Cuando la vi cruzar sola la mortecina sala en
medio del mutismo provocado por su presencia, sentí cómo se me encogía el alma.
Deseé por un instante abandonar mi esquina de espectador impávido y correr
hacia ella y darle la calidez de mi mano y acompañarla a atravesar aquel muro
de incomprensión que la separaba del lugar donde un féretro inundado de coronas
esperaba la hora de la partida.
En el
fondo de la habitación, amparada en el calor de amigos y familiares, destacaba
la figura de la orgullosa y digna viuda. Riguroso luto en el vestido évasé con cuello a la caja y en los
zapatos negros de tacón de aguja, solo roto por el blanco collar de perlas que
ponía el toque de elegancia en aquella mujer de mirada altiva y desafiante.
Cuando cesaron los murmullos y se produjo el denso silencio que denotaba la
entrada de la otra, Palmira
Cifuentes, viuda legal del finado, alargó su cuello y tensó su espalda, incluso
creí ver cómo elevaba sus pies por encima del límite de su tacón de aguja. No
se amilanó, ni esquivó las maliciosas miradas de un público ávido de cotilleos,
al contrario, se abrió paso entre la gente rompiendo el denso silencio con su taconeo
firme hasta situarse, formando una barrera infranqueable, delante del coronado féretro.
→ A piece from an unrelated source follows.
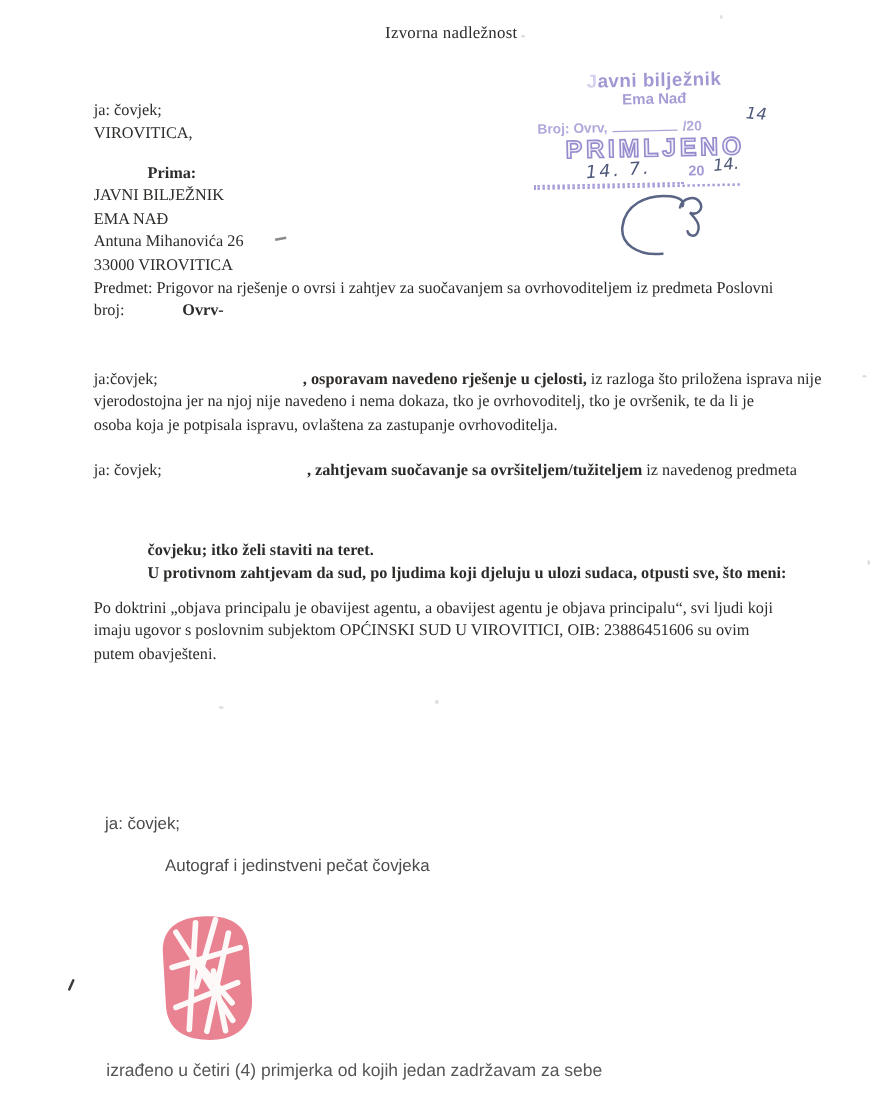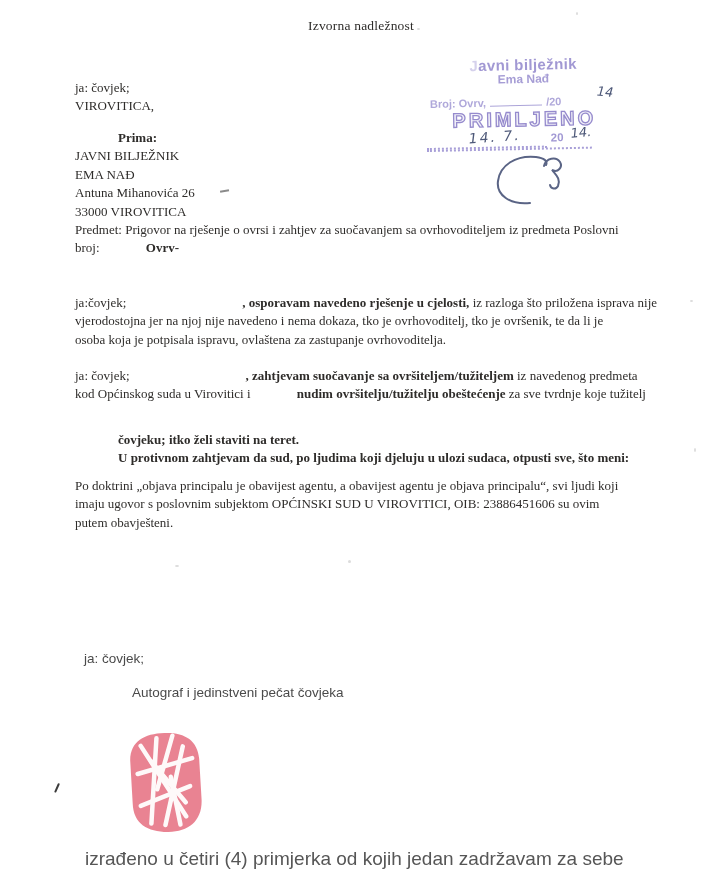"kod Općinskog suda u Virovitici" div.line { html: <div><span>kod Općinskog suda u Virovitici i </span><span>nudim ovršitelju/tužitelju obeštećenje</span><span> za sve tvrdnje koje tužitelj</span></div> -> none }
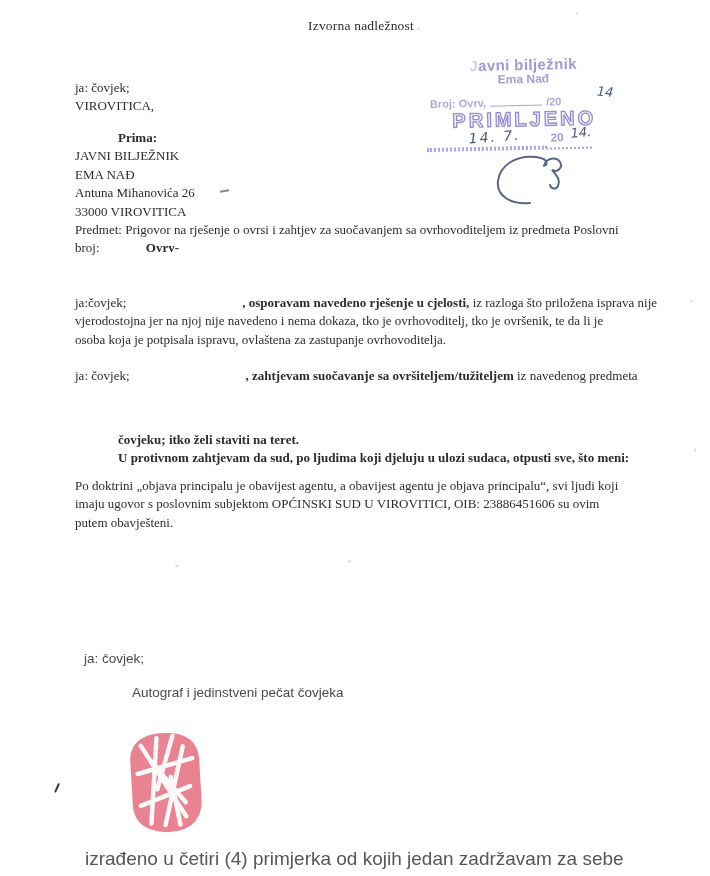"izrađeno u četiri (4) primjerka" .footer { font-size: 19px -> 14px }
Tuve un instante de duda. Nadie me había dado
vela en este entierro, pero mi compasión pudo más que mi cobardía y como un
resorte salí de mi esquina y busqué la mano de aquella mujer hundida en el
dolor. Apreté fuerte sus dedos y caminé junto a ella hasta que ambas mujeres
quedaron frente a frente. Palmira no hizo ningún ademán que incitara a pensar
que iba a descomponer ni un ápice aquella pose de sabueso defensor de lo que
ella creía que era suyo. Martina Doncel, la
otra, tampoco cesó en el propósito que la había traído hasta allí. Nadie le
iba a impedir acercarse a dar el último adiós al hombre que había ocupado su
corazón en los últimos años de su vida.
Ayudada por mi pericia en el regateo, esquivó el cuerpo de la viuda y consiguió
acercar su cara al cristal a través del cual podía verse la figura yerta y amortajada de
Arturo Santamaría. Se llevó la mano a la boca y lanzó un beso al aire al mismo
tiempo que musitaba palabras que todos pudimos escuchar: “¡Adiós, amor mío!
¡Siempre te llevaré en mi corazón!”.